Go through the entries below and copy every line that holds the word "version".
SUPPLIED DATA below:
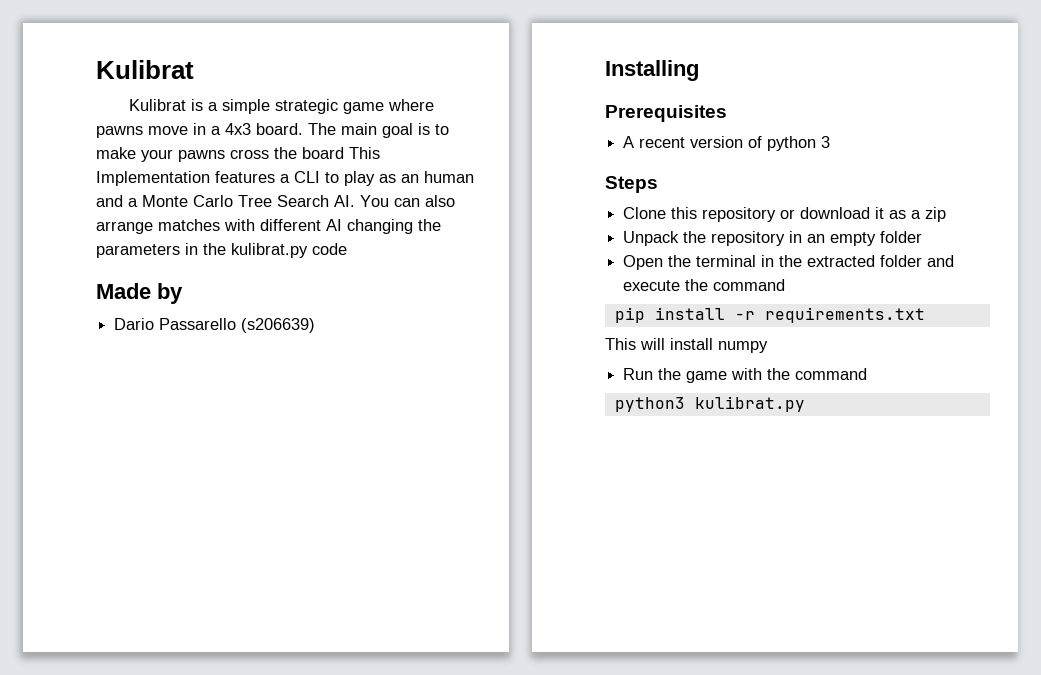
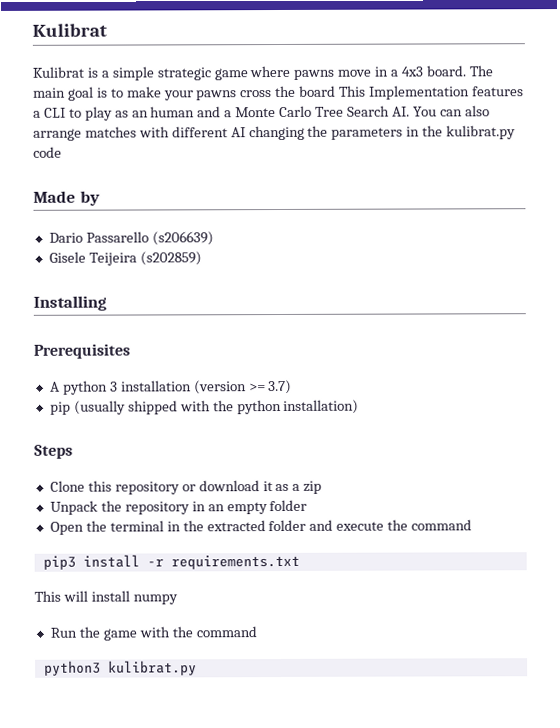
(316, 325) none -> [48,251,202,266] // Gisele Teijeira (s202859)
[639,136,763,148] recent version of -> (60, 386) none
(831, 142) none -> [120,379,293,395] [49,399,360,415] installation (version >= 3.7) // pip (usually shipped with the python installation)
[614,307,645,323] pip -> [42,555,76,570] pip3

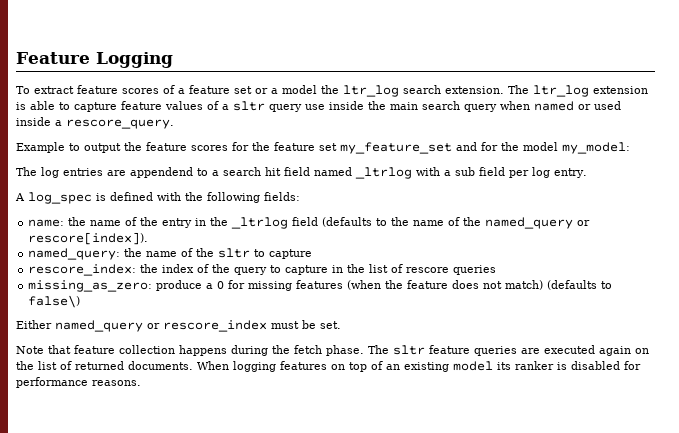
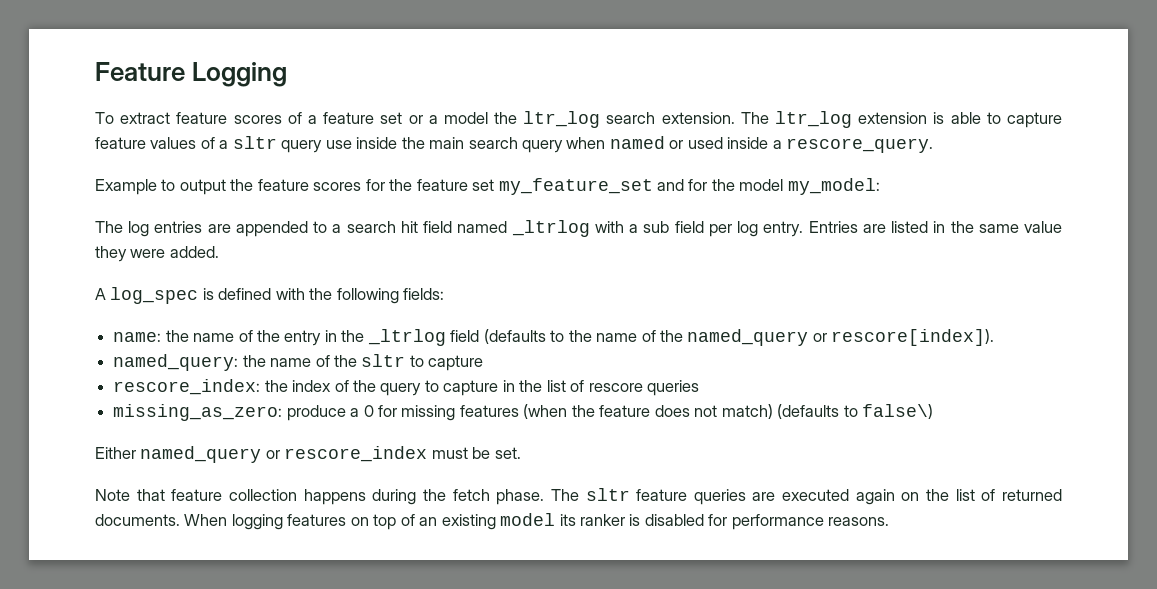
[130,167,193,178] appendend -> [235,221,308,237] appended
(587, 173) none -> [808,221,1063,233] [95,246,219,262] Entries are listed in the same value they were added.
End of SUPPLIED DATA.
## EXERCISE ANSWER
[639,136,763,148] recent version of -> (60, 386) none
(831, 142) none -> [120,379,293,395] [49,399,360,415] installation (version >= 3.7) // pip (usually shipped with the python installation)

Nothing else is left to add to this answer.